Code change snippets:
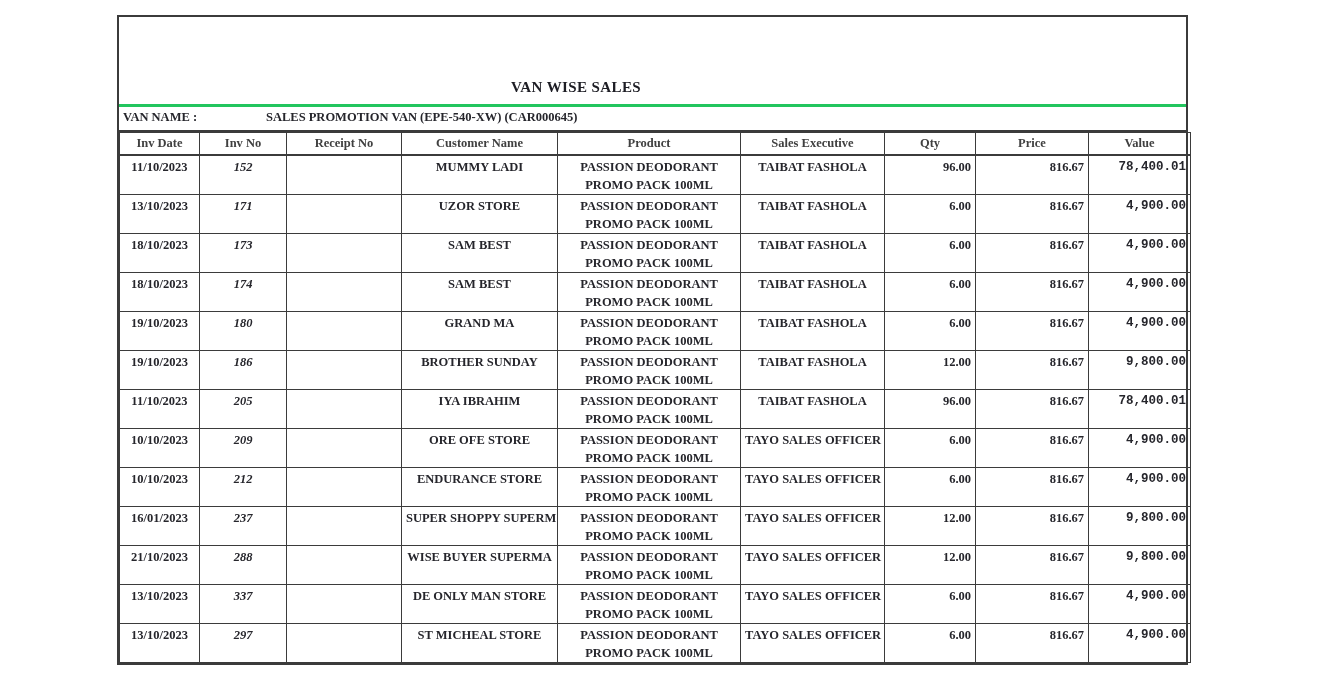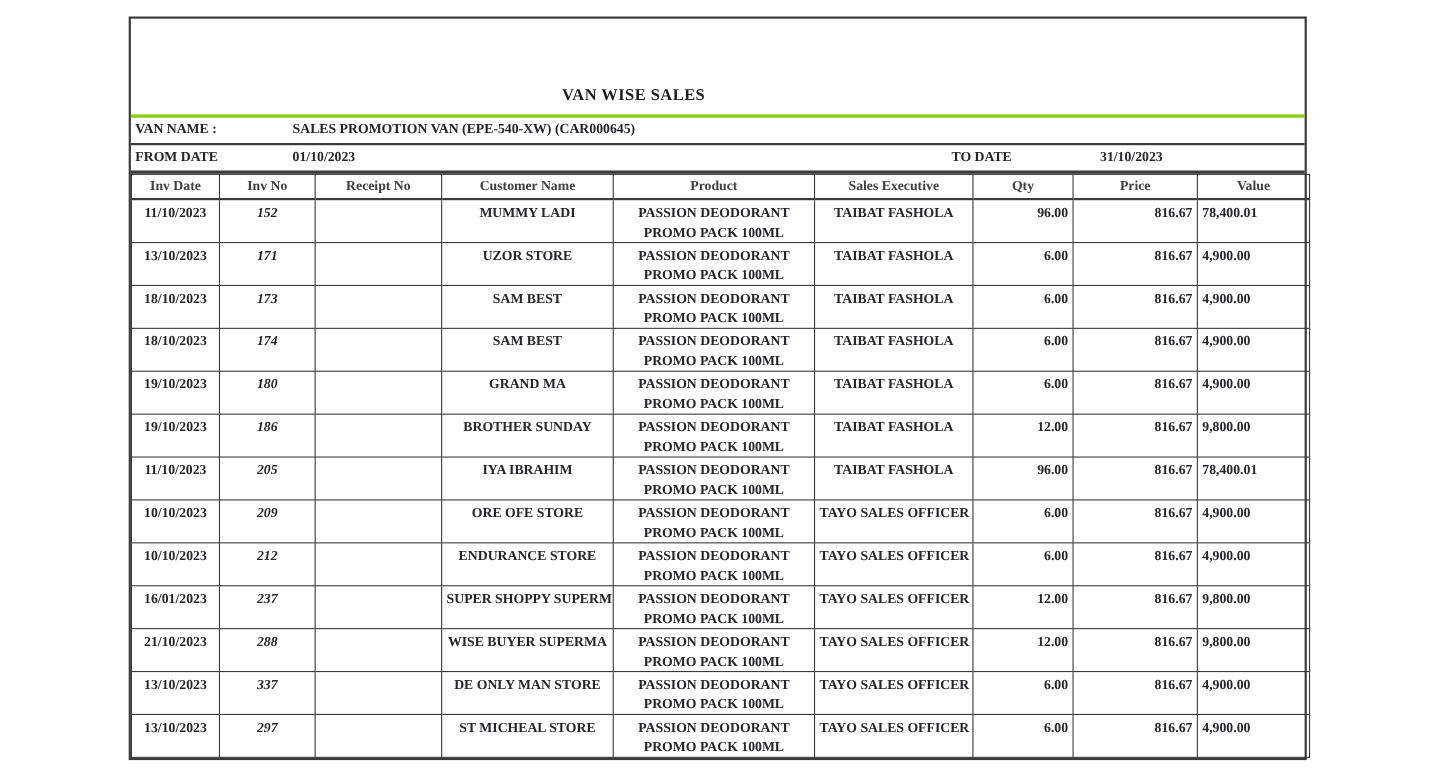--- a/index.html
+++ b/index.html
@@ -30,7 +30,7 @@
   .title-section {
     position: relative;
     height: 87px;
-    border-bottom: 3px solid #84cc16;
+    border-bottom: 3px solid #22c55e;
   }
   .report-title {
     position: absolute;

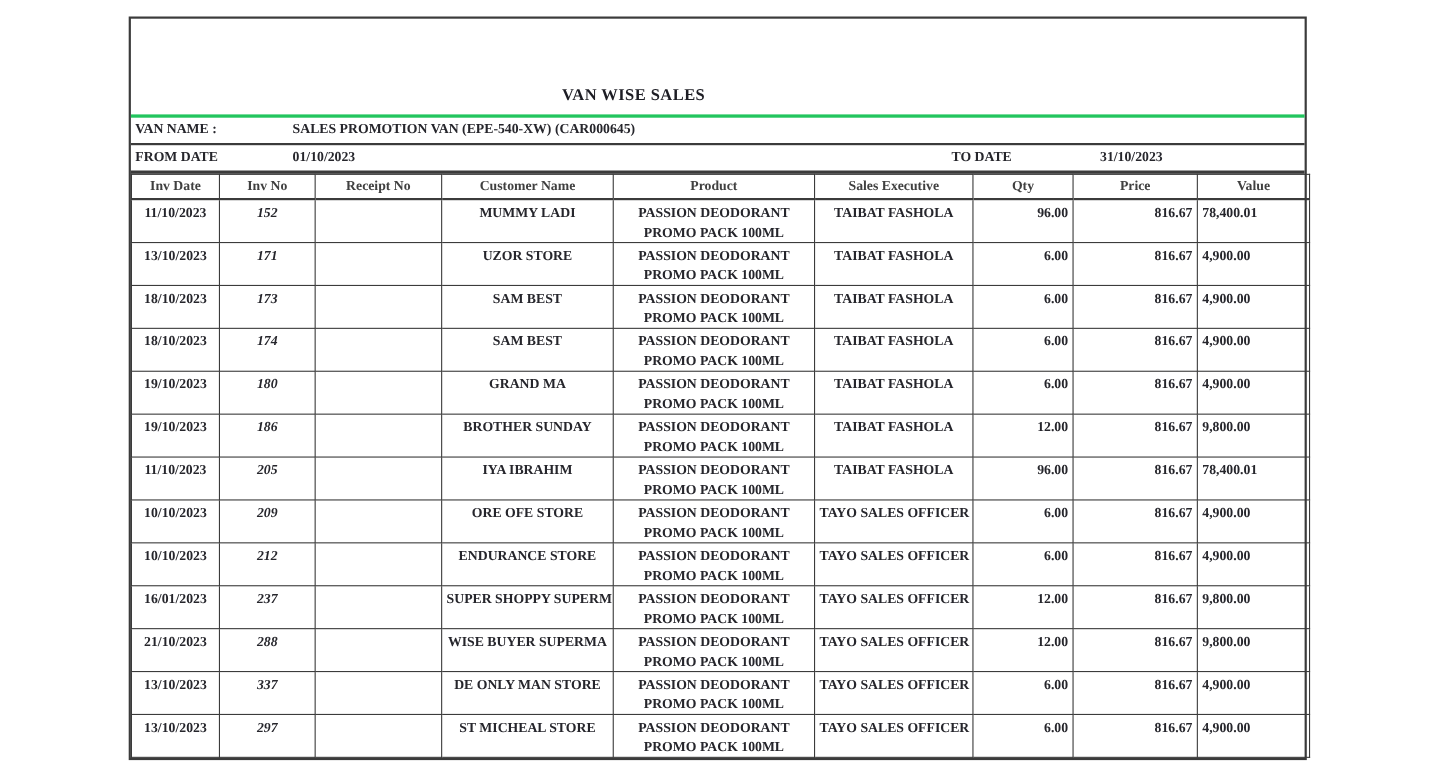--- a/index.html
+++ b/index.html
@@ -113,12 +113,6 @@
     <span class="info-value val-van-name">SALES PROMOTION VAN (EPE-540-XW) (CAR000645)</span>
   </div>
 
-  <div class="info-row date-range">
-    <span class="info-label lbl-from-date">FROM DATE</span>
-    <span class="info-value val-from-date">01/10/2023</span>
-    <span class="info-label lbl-to-date">TO DATE</span>
-    <span class="info-value val-to-date">31/10/2023</span>
-  </div>
 
   <table class="sales">
     <colgroup>

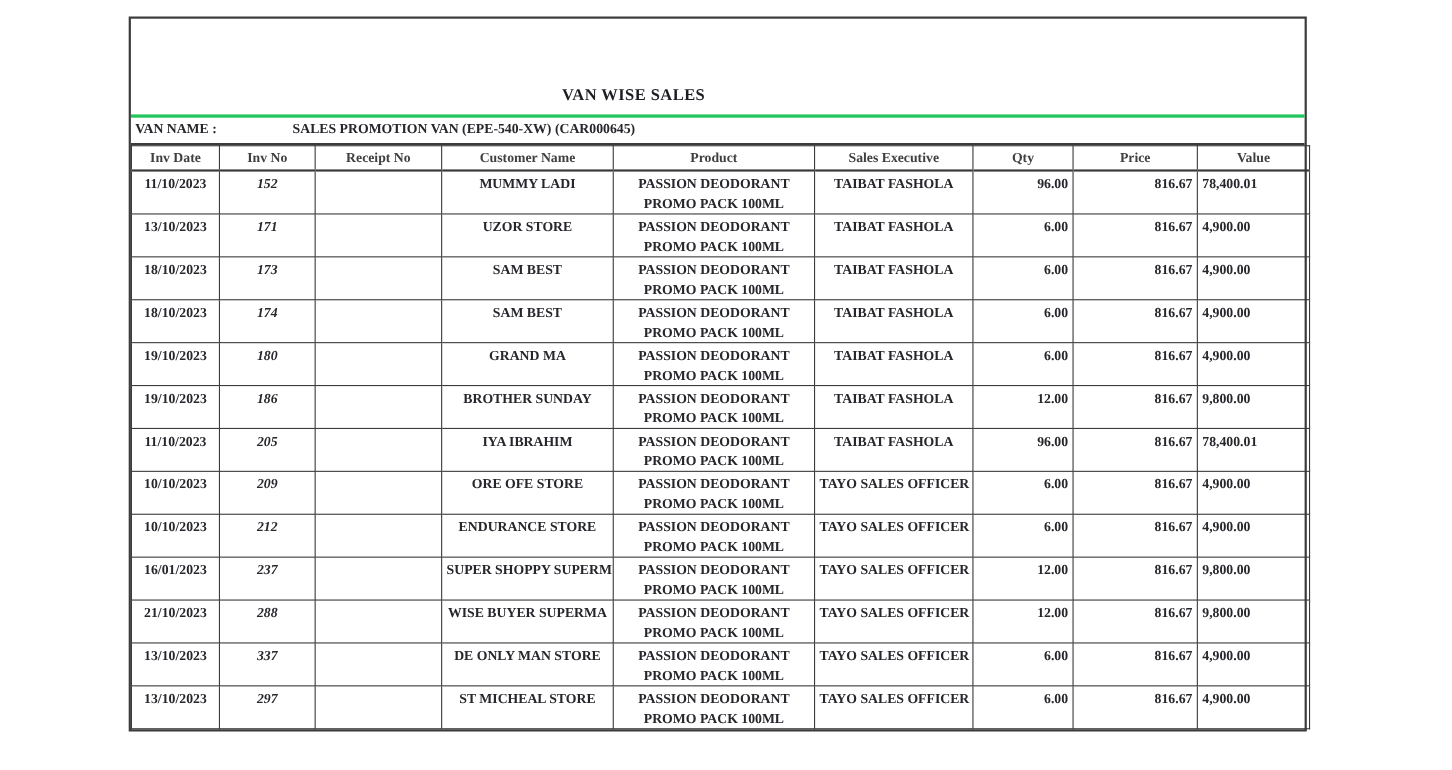--- a/index.html
+++ b/index.html
@@ -97,7 +97,7 @@
   td.c5 { text-align: center; white-space: nowrap; }
   td.c6 { text-align: right; padding-right: 8px; }
   td.c7 { text-align: right; padding-right: 5px; }
-  td.c8 { text-align: left; padding-right: 7px; }
+  td.c8 { text-align: right; padding-right: 7px; font-family: Liberation Mono, monospace; }
 </style>
 </head>
 <body>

[WHAT THE TASK ASKS]
Could you retype exactly the lines from the one containing "left; padding-right: 7px;" through the final line of the data above, and no others?

[RESULT BELOW]
-  td.c8 { text-align: left; padding-right: 7px; }
+  td.c8 { text-align: right; padding-right: 7px; font-family: Liberation Mono, monospace; }
 </style>
 </head>
 <body>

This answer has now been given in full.